* **EXERCISE DETAILS**: In the copy, include no pictures, but reproduce every record exactly.
=== RECORDS SUPPLIED ===
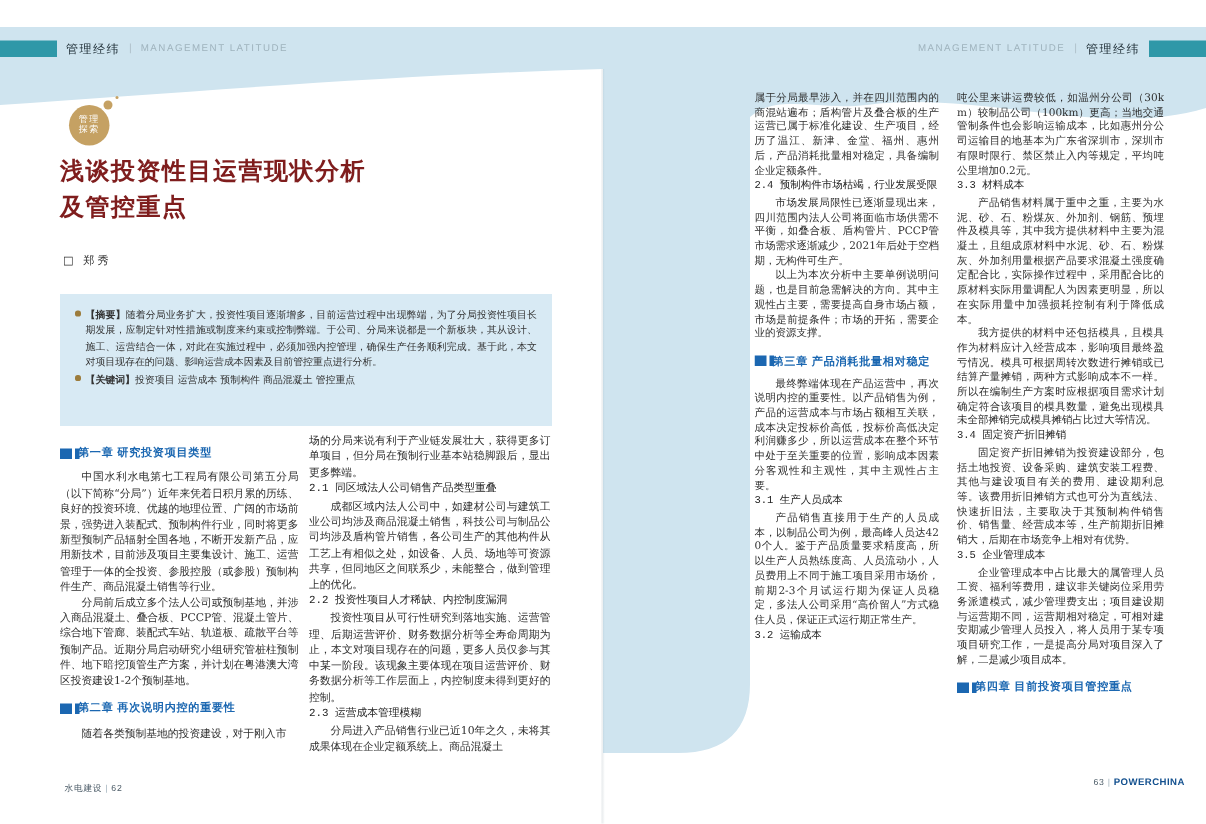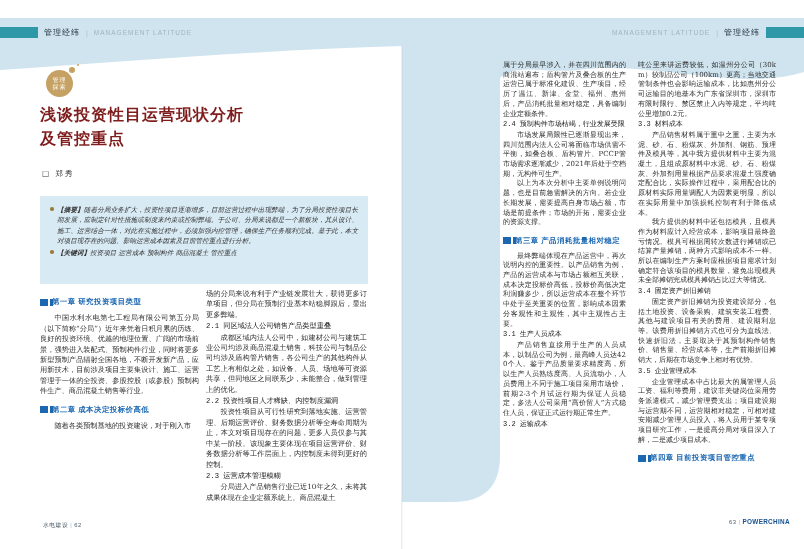--- a/index.html
+++ b/index.html
@@ -132,7 +132,7 @@
     <div class="para cont">属于分局最早涉入，并在四川范围内的商混站遍布；盾构管片及叠合板的生产运营已属于标准化建设、生产项目，经历了温江、新津、金堂、福州、惠州后，产品消耗批量相对稳定，具备编制企业定额条件。</div>
     <div class="subheading">2.4 预制构件市场枯竭，行业发展受限</div>
     <div class="para">市场发展局限性已逐渐显现出来，四川范围内法人公司将面临市场供需不平衡，如叠合板、盾构管片、PCCP管市场需求逐渐减少，2021年后处于空档期，无构件可生产。</div>
-    <div class="para">以上为本次分析中主要单例说明问题，也是目前急需解决的方向。若企业长期发展，需要提高自身市场占额，市场是前提条件；市场的开拓，需要企业的资源支撑。</div>
+    <div class="para">以上为本次分析中主要单例说明问题，也是目前急需解决的方向。其中主观性占主要，需要提高自身市场占额，市场是前提条件；市场的开拓，需要企业的资源支撑。</div>
     <div class="chapter-heading">
       <span class="hmark"></span>
       <span>第三章 产品消耗批量相对稳定</span>

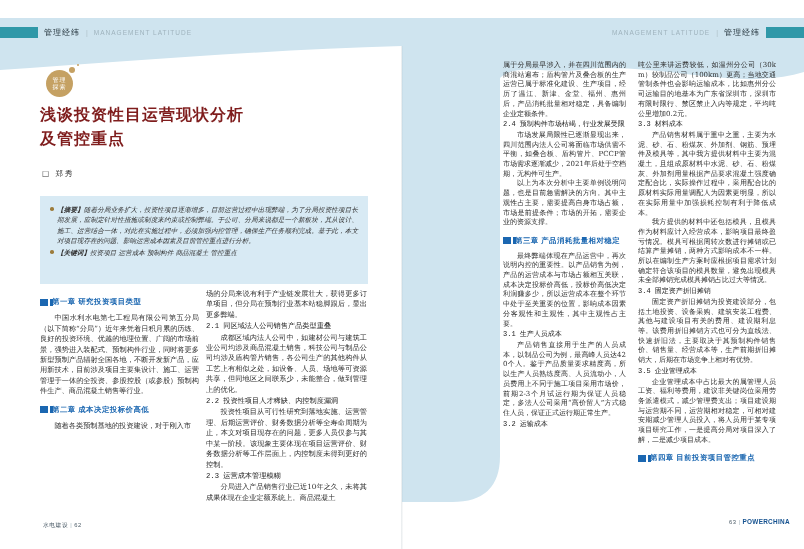--- a/index.html
+++ b/index.html
@@ -36,7 +36,7 @@
   .abstract{position:absolute;left:40px;top:196px;width:308px;height:70px;
     background:#d8eaf4;padding:9px 10px;font-size:6.6px;line-height:10.3px;color:#333;
     text-align:justify;word-break:break-all;}
-  .abs-item{position:relative;padding-left:7px;margin:0 0 2px 0;font-style:italic;}
+  .abs-item{position:relative;padding-left:7px;margin:0 0 2px 0;}
   .abs-bullet{position:absolute;left:0;top:2px;width:3.5px;height:3.5px;border-radius:50%;background:#9c7c3c;}
   .abs-label{font-weight:bold;}
   

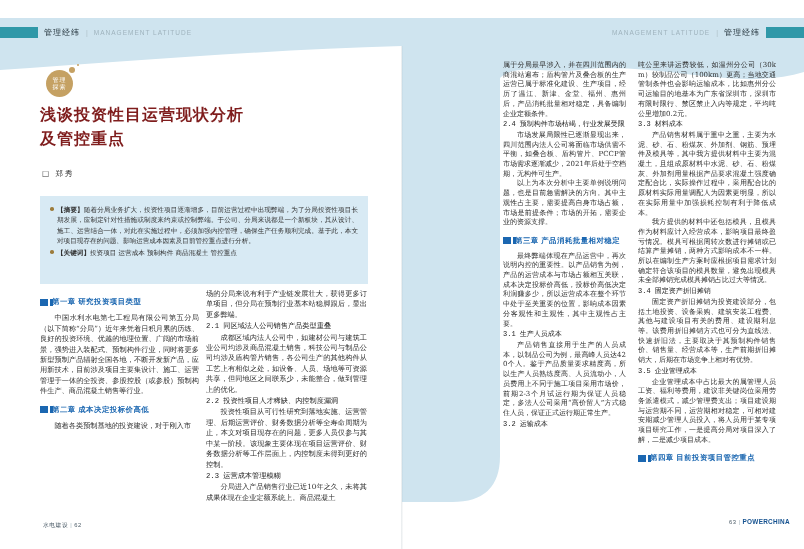--- a/index.html
+++ b/index.html
@@ -113,6 +113,7 @@
       <span>第一章 研究投资项目类型</span>
     </div>
     <div class="para">中国水利水电第七工程局有限公司第五分局（以下简称“分局”）近年来凭着日积月累的历练、良好的投资环境、优越的地理位置、广阔的市场前景，强势进入装配式、预制构件行业，同时将更多新型预制产品辐射全国各地，不断开发新产品，应用新技术，目前涉及项目主要集设计、施工、运营管理于一体的全投资、参股控股（或参股）预制构件生产、商品混凝土销售等行业。</div>
+    <div class="para">分局前后成立多个法人公司或预制基地，并涉入商品混凝土、叠合板、PCCP管、混凝土管片、综合地下管廊、装配式车站、轨道板、疏散平台等预制产品。近期分局启动研究小组研究管桩柱预制件、地下暗挖顶管生产方案，并计划在粤港澳大湾区投资建设1-2个预制基地。</div>
     <div class="chapter-heading">
       <span class="hmark"></span>
       <span>第二章 成本决定投标价高低</span>

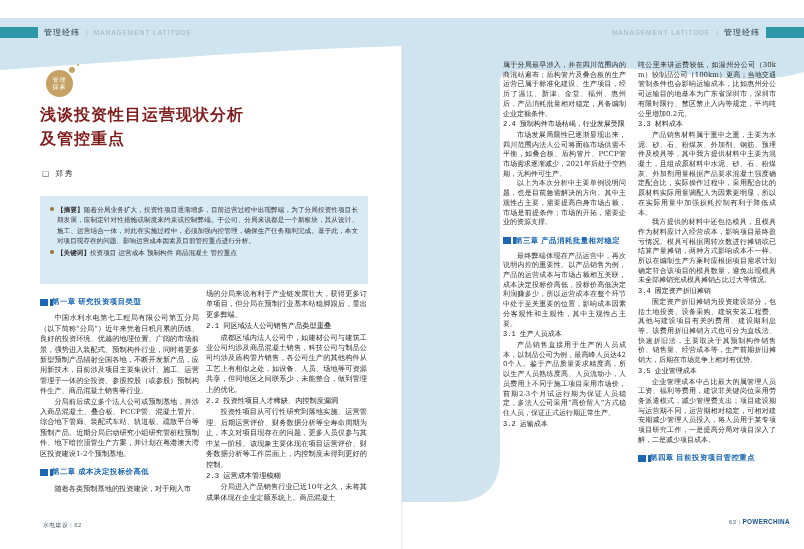--- a/index.html
+++ b/index.html
@@ -116,7 +116,7 @@
     <div class="para">分局前后成立多个法人公司或预制基地，并涉入商品混凝土、叠合板、PCCP管、混凝土管片、综合地下管廊、装配式车站、轨道板、疏散平台等预制产品。近期分局启动研究小组研究管桩柱预制件、地下暗挖顶管生产方案，并计划在粤港澳大湾区投资建设1-2个预制基地。</div>
     <div class="chapter-heading">
       <span class="hmark"></span>
-      <span>第二章 成本决定投标价高低</span>
+      <span>第二章 再次说明内控的重要性</span>
     </div>
     <div class="para">随着各类预制基地的投资建设，对于刚入市</div>
   </div>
===
* **ANSWER TO THE EXERCISE**:
--- a/index.html
+++ b/index.html
@@ -132,7 +132,7 @@
     <div class="para cont">属于分局最早涉入，并在四川范围内的商混站遍布；盾构管片及叠合板的生产运营已属于标准化建设、生产项目，经历了温江、新津、金堂、福州、惠州后，产品消耗批量相对稳定，具备编制企业定额条件。</div>
     <div class="subheading">2.4 预制构件市场枯竭，行业发展受限</div>
     <div class="para">市场发展局限性已逐渐显现出来，四川范围内法人公司将面临市场供需不平衡，如叠合板、盾构管片、PCCP管市场需求逐渐减少，2021年后处于空档期，无构件可生产。</div>
-    <div class="para">以上为本次分析中主要单例说明问题，也是目前急需解决的方向。若企业长期发展，需要提高自身市场占额，市场是前提条件；市场的开拓，需要企业的资源支撑。</div>
+    <div class="para">以上为本次分析中主要单例说明问题，也是目前急需解决的方向。其中主观性占主要，需要提高自身市场占额，市场是前提条件；市场的开拓，需要企业的资源支撑。</div>
     <div class="chapter-heading">
       <span class="hmark"></span>
       <span>第三章 产品消耗批量相对稳定</span>

--- a/index.html
+++ b/index.html
@@ -36,7 +36,7 @@
   .abstract{position:absolute;left:40px;top:196px;width:308px;height:70px;
     background:#d8eaf4;padding:9px 10px;font-size:6.6px;line-height:10.3px;color:#333;
     text-align:justify;word-break:break-all;}
-  .abs-item{position:relative;padding-left:7px;margin:0 0 2px 0;font-style:italic;}
+  .abs-item{position:relative;padding-left:7px;margin:0 0 2px 0;}
   .abs-bullet{position:absolute;left:0;top:2px;width:3.5px;height:3.5px;border-radius:50%;background:#9c7c3c;}
   .abs-label{font-weight:bold;}
   

--- a/index.html
+++ b/index.html
@@ -113,6 +113,7 @@
       <span>第一章 研究投资项目类型</span>
     </div>
     <div class="para">中国水利水电第七工程局有限公司第五分局（以下简称“分局”）近年来凭着日积月累的历练、良好的投资环境、优越的地理位置、广阔的市场前景，强势进入装配式、预制构件行业，同时将更多新型预制产品辐射全国各地，不断开发新产品，应用新技术，目前涉及项目主要集设计、施工、运营管理于一体的全投资、参股控股（或参股）预制构件生产、商品混凝土销售等行业。</div>
+    <div class="para">分局前后成立多个法人公司或预制基地，并涉入商品混凝土、叠合板、PCCP管、混凝土管片、综合地下管廊、装配式车站、轨道板、疏散平台等预制产品。近期分局启动研究小组研究管桩柱预制件、地下暗挖顶管生产方案，并计划在粤港澳大湾区投资建设1-2个预制基地。</div>
     <div class="chapter-heading">
       <span class="hmark"></span>
       <span>第二章 成本决定投标价高低</span>

--- a/index.html
+++ b/index.html
@@ -116,7 +116,7 @@
     <div class="para">分局前后成立多个法人公司或预制基地，并涉入商品混凝土、叠合板、PCCP管、混凝土管片、综合地下管廊、装配式车站、轨道板、疏散平台等预制产品。近期分局启动研究小组研究管桩柱预制件、地下暗挖顶管生产方案，并计划在粤港澳大湾区投资建设1-2个预制基地。</div>
     <div class="chapter-heading">
       <span class="hmark"></span>
-      <span>第二章 成本决定投标价高低</span>
+      <span>第二章 再次说明内控的重要性</span>
     </div>
     <div class="para">随着各类预制基地的投资建设，对于刚入市</div>
   </div>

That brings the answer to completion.